Methods of Data Processing in Research

Data processing is concerned with editing, coding, classifying, tabulating and charting and diagramming research data. The essence of data processing in research is data reduction. Data reduction involves winnowing out the irrelevant from the relevant data and establishing order from chaos and giving shape to a mass of data. Data processing in research consists of five important steps. They are:

1. Editing of Data

Editing is the first step in data processing. Editing is the process of examining the data collected in questionnaires/schedules to detect errors and omissions and to see that they are corrected and the schedules are ready for tabulation. When the whole data collection is over a final and a thorough check up is made. Mildred B. Parten in his book points out that the editor is responsible for seeing that the data are;

  1. Accurate as possible,
  2. Consistent with other facts secured,
  3. Uniformly entered,
  4. As complete as possible,
  5. Acceptable for tabulation and arranged to facilitate coding tabulation.

There are different types of editing. They are:

  1. Editing for quality asks the following questions: are the data forms complete, are the data free of bias, are the recordings free of errors, are the inconsistencies in responses within limits, are there evidences to show dishonesty of enumerators or interviewers and are there any wanton manipulation of data.
  2. Editing for tabulation does certain accepted modification to data or even rejecting certain pieces of data in order to facilitate tabulation. or instance, extremely high or low value data item may be ignored or bracketed with suitable class interval.
  3. Field Editing is done by the enumerator. The schedule filled up by the enumerator or the respondent might have some abbreviated writings, illegible writings and the like. These are rectified by the enumerator. This should be done soon after the enumeration or interview before the loss of memory. The field editing should not extend to giving some guess data to fill up omissions.
  4. Central Editing is done by the researcher after getting all schedules or questionnaires or forms from the enumerators or respondents. Obvious errors can be corrected. For missed data or information, the editor may substitute data or information by reviewing information provided by likely placed other respondents. A definite inappropriate answer is removed and “no answer” is entered when reasonable attempts to get the appropriate answer fail to produce results.

Editors must keep in view the following points while performing their work:

  1. They should be familiar with instructions given to the interviewers and coders as well as with the editing instructions supplied to them for the purpose,
  2. While crossing out an original entry for one reason or another, they should just draw a single line on it so that the same may remain legible,
  3. They must make entries (if any) on the form in some distinctive color and that too in a standardized form,
  4. They should initial all answers which they change or supply,
  5. Editor’s initials and the data of editing should be placed on each completed form or schedule.

2. Coding of Data

Coding is necessary for efficient analysis and through it the several replies may be reduced to a small number of classes which contain the critical information required for analysis.

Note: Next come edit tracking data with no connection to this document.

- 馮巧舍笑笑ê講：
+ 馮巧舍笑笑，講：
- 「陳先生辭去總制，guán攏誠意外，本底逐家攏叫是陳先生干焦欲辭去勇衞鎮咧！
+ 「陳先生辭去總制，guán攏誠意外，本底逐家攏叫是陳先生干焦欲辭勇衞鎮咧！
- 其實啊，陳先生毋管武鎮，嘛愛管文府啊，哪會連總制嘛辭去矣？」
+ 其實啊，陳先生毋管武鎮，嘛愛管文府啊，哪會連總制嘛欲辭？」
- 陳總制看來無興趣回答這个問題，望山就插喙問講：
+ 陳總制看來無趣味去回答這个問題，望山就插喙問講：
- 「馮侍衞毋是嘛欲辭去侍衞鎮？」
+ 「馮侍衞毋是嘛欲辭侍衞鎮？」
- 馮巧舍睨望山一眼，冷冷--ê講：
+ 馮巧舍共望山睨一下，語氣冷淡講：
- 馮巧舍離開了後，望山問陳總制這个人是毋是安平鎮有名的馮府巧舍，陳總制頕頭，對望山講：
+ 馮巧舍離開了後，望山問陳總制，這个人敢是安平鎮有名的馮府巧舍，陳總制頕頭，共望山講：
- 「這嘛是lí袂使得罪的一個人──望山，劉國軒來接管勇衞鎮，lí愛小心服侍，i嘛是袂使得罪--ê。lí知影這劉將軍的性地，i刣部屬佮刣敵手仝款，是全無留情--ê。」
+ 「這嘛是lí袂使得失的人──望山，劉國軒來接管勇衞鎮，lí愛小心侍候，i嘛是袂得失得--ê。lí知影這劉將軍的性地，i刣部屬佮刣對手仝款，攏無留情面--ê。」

Coding decisions should usually be taken at the designing stage of the questionnaire. This makes it possible to pre-code the questionnaire choices and which in turn is helpful for computer tabulation as one can straight forward key punch from the original questionnaires. But in case of hand coding some standard method may be used. One such standard method is to code in the margin with a colored pencil. The other method can be to transcribe the data from the questionnaire to a coding sheet. Whatever method is adopted, one should see that coding errors are altogether eliminated or reduced to the minimum level.

Coding is the process/operation by which data/responses are organized into classes/categories and numerals or other symbols are given to each item according to the class in which it falls. In other words, coding involves two important operations; (a) deciding the categories to be used and (b) allocating individual answers to them. These categories should be appropriate to the research problem, exhaustive of the data, mutually exclusive and uni – directional Since the coding eliminates much of information in the raw data, it is important that researchers design category sets carefully in order to utilize the available data more fully.

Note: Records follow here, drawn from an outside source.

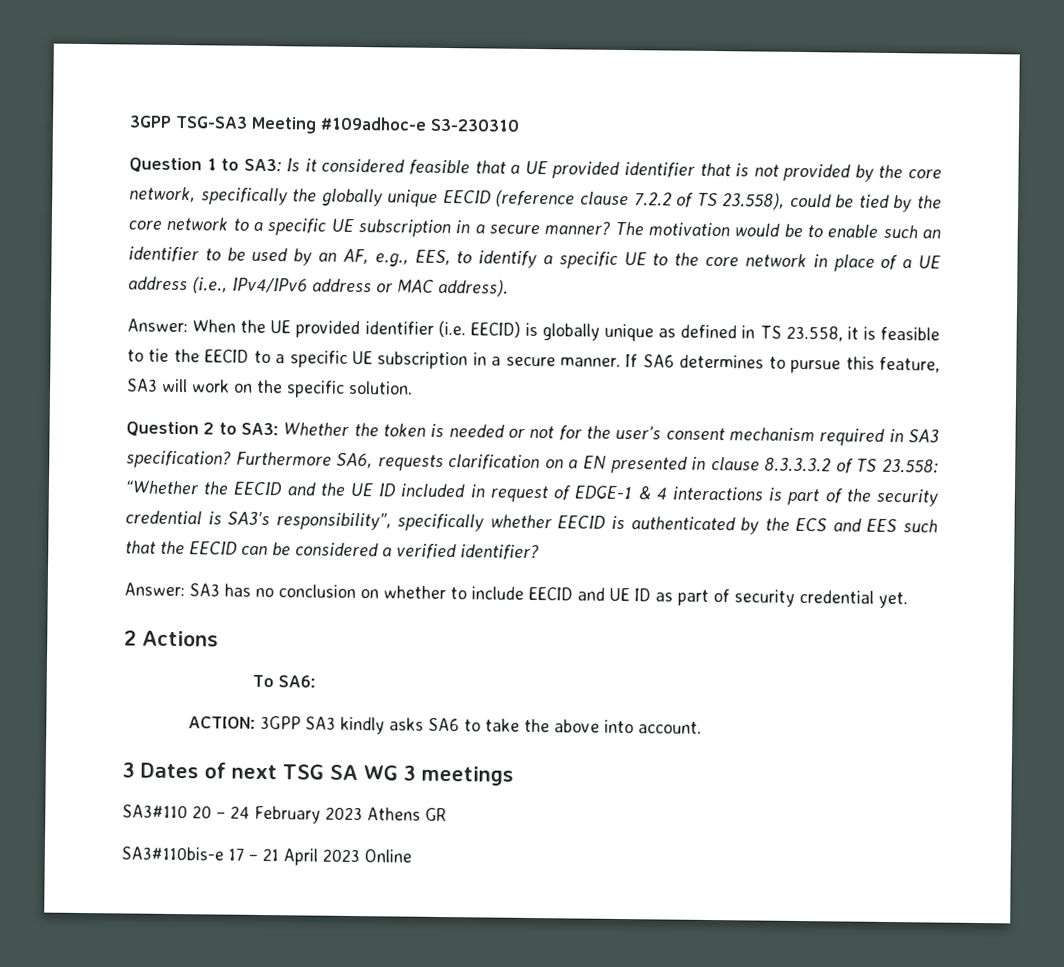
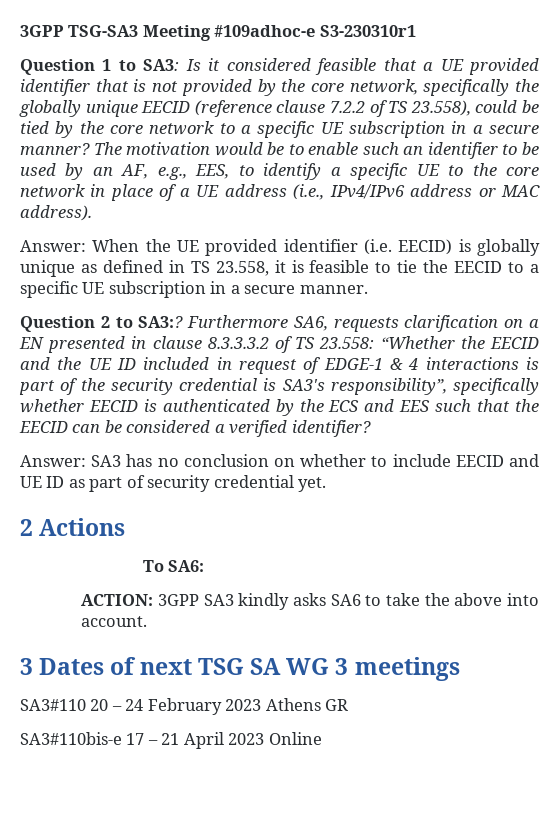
- 3GPP TSG-SA3 Meeting #109adhoc-e S3-230310
+ 3GPP TSG-SA3 Meeting #109adhoc-e S3-230310r1
- Answer: When the UE provided identifier (i.e. EECID) is globally unique as defined in TS 23.558, it is feasible to tie the EECID to a specific UE subscription in a secure manner. If SA6 determines to pursue this feature, SA3 will work on the specific solution.
- Question 2 to SA3: Whether the token is needed or not for the user’s consent mechanism required in SA3 specification?
+ Answer: When the UE provided identifier (i.e. EECID) is globally unique as defined in TS 23.558, it is feasible to tie the EECID to a specific UE subscription in a secure manner.
+ Question 2 to SA3:?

The study of the responses is the first step in coding. In the case of pressing – coded questions, coding begins at the preparation of interview schedules. Secondly, coding frame is developed by listing the possible answers to each question and assigning code numbers or symbols to each of them which are the indicators used for coding. The coding frame is an outline of what is coded and how it is to be coded. That is, a coding frame is an outline of what is coded and how it is to be coded. That is, coding frame is a set of explicit rules and conventions that are used to base classification of observations variable into values which are which are transformed into numbers. Thirdly, after preparing the sample frame the gradual process of fitting the answers to the questions must be begun. Lastly, transcription is undertaken i.e., transferring of the information from the schedules to a separate sheet called transcription sheet. Transcription sheet is a large summary sheet which contain the answer/codes of all the respondents. Transcription may not be necessary when only simple tables are required and the number of respondents are few.

3. Classification of Data

Classification or categorization is the process of grouping the statistical data under various understandable homogeneous groups for the purpose of convenient interpretation. A uniformity of attributes is the basic criterion for classification; and the grouping of data is made according to similarity. Classification becomes necessary when there is a diversity in the data collected for meaningless for meaningful presentation and analysis. However, it is meaningless in respect of homogeneous data. A good classification should have the characteristics of clarity, homogeneity, equality of scale, purposefulness and accuracy.

Objectives of Classification are below:

  1. The complex scattered and haphazard data is organized into concise, logical and intelligible form.
  2. It is possible to make the characteristics of similarities and dis – similarities clear.
  3. Comparative studies is possible.
  4. Understanding of the significance is made easier and thereby good deal of human energy is saved.
  5. Underlying unity amongst different items is made clear and expressed.
  6. Data is so arranged that analysis and generalization becomes possible.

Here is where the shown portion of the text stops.